Born in Florida, Woessner grew up in Los Angeles and got his bachelor’s at UCLA. He went on to Ohio State University for his master’s and doctorate in political science and then came to Penn State. (On Sept. 30, he starts a new job as a professor of institutional research at the United States Army War College.) He said he picked up a lot of his political cues from his father, an aerospace engineer who was Republican.

Early on, he saw politics as a kind of “warfare” between good and bad. His professors encouraged him to see things more analytically.

“Over time, I transformed from a Rush Limbaugh into a George Will," he said. He began to “discuss things much more gently” and became "far more persuasive.”

As a student, he said, he was treated well by professors, including his sociology professor, a liberal, who often called on him for an “alternative point of view.”

“She didn’t seem to hold my difference of opinion or views against me,” he said.

Politics have become more inflamed during Donald Trump’s presidency, he acknowledged. But it hasn’t shaken his relationship with Penn State colleagues.

“My colleagues have made me a better scholar and better political thinker," he said. “I’m surrounded by people who think I’m wrong and I have the advantage of getting that alternative point of view, which helps me sharpen my own views, but also keeps me from going off on a ledge.”

His colleagues say they benefit, too.

“His conservative input enriched, and never hindered, my understanding of politics, at the university or in the public sphere more broadly,” said Nicholas Rowland, a sociology professor at Penn State Altoona and president of the faculty senate, which represents Penn State’s faculty across its 24 campuses.

In 2013, Woessner earned the respect of colleagues when he took on a leading role in defeating Penn State’s wellness proposal that would have required employees to undergo medical testing and disclose private health information or have their pay docked.

“He is the one who has the nerve to stand up in the foxhole, and that’s something in academia that is really sometimes nonexistent … when it comes to faculty fighting for themselves,” said Ruiz, the retired criminal justice professor.

Woessner went on to be elected faculty senate chair. He has focused on important procedural changes that improved faculty governance, said Michael Bérubé, an English professor at University Park, expert on academic freedom and immediate past chair of the senate.

“I admired his commitment to good government in the faculty context,” Bérubé said. “That transcended any other beliefs we may have had.”

This year, Woessner won a university-wide award recognizing the faculty or staff member who contributed the most to the “economic, physical, mental, or social welfare of the faculty.”
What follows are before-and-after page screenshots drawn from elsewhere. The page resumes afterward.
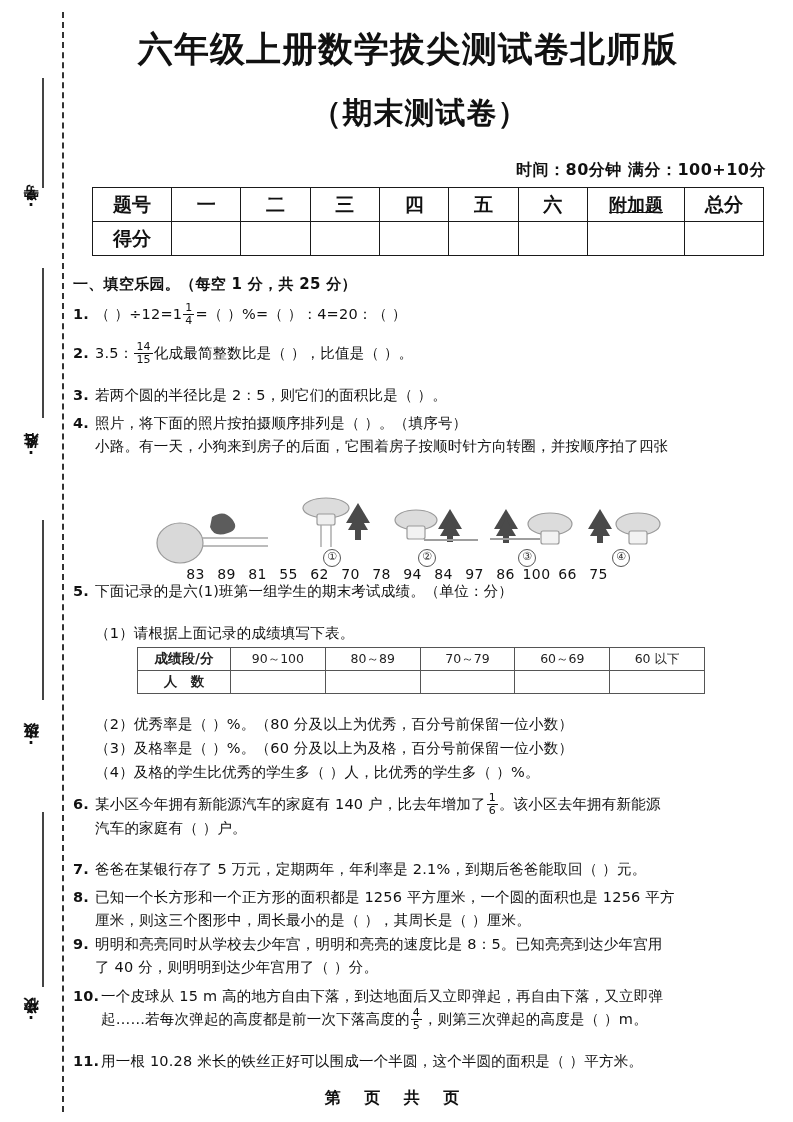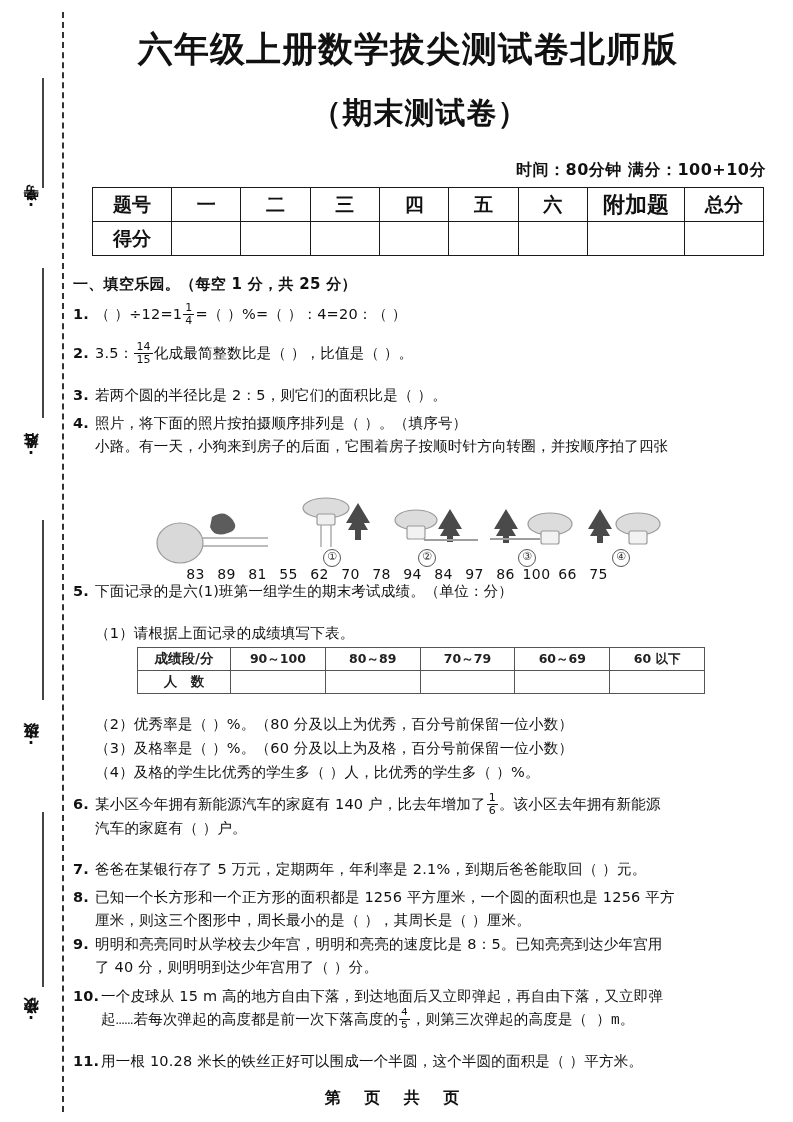"附加题" .score-table td.addl { font-size: 22px -> 18px; text-decoration: none -> underline }
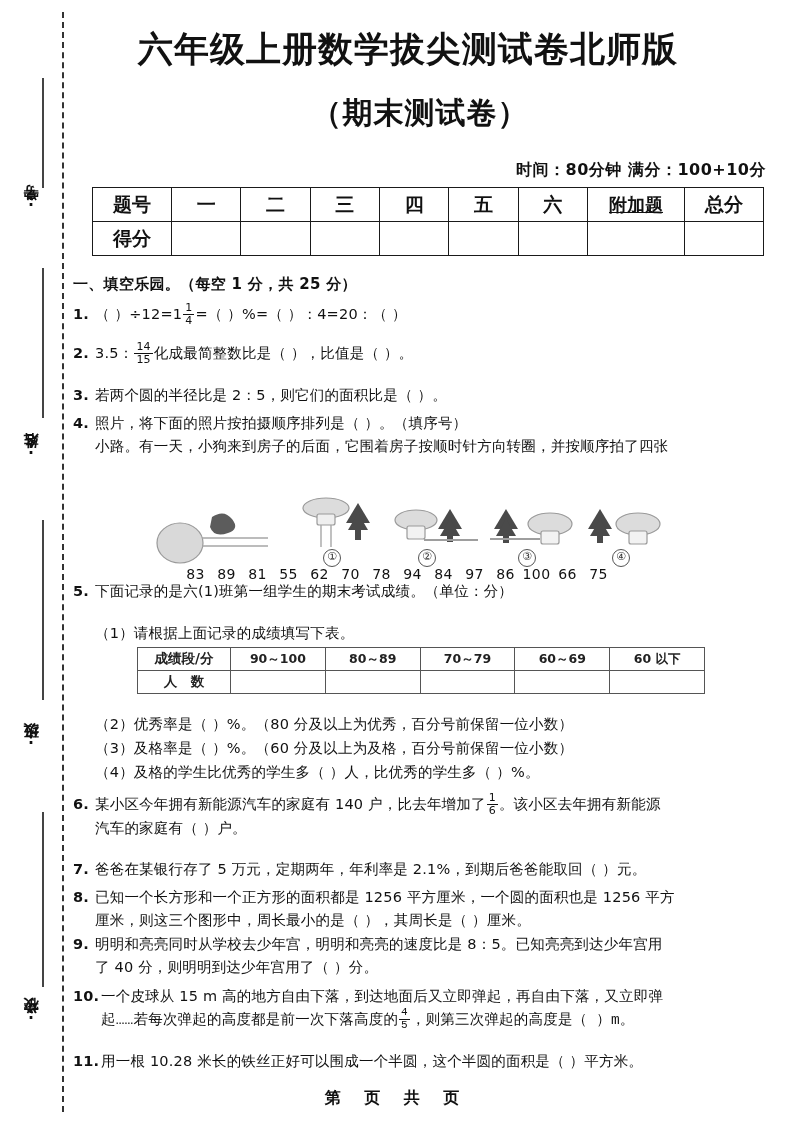"90～100" .band-table td.rng { font-weight: bold -> none }
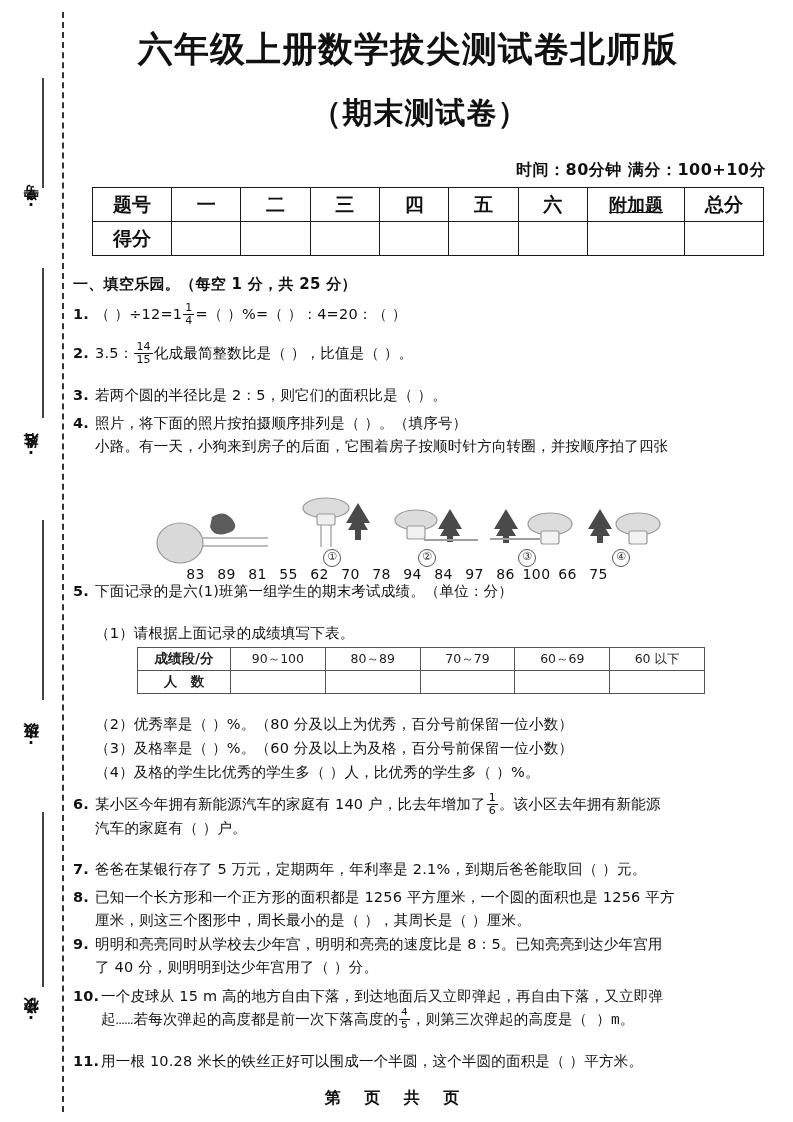"起……若每次弹起的高度都是前一次下落高度的" span.body { font-family: Liberation Mono, monospace -> none }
As for politics, Woessner is frustrated these days with both the right and the left.

“I don’t even know if I can call myself a conservative right now, because I don’t know what that means,” he said. “I’m not a Trump fan, but I’m also very concerned about the Democrats and their policies.”

Liberals and conservatives are wrongheaded, too, about college campuses, he said. Conservative students aren’t under widespread attack and regularly given bad grades because of their political views, as some conservatives would suggest, he said.

“But there are problems and challenges in being a political minority," he said, "that make it more difficult in some cases for conservatives.”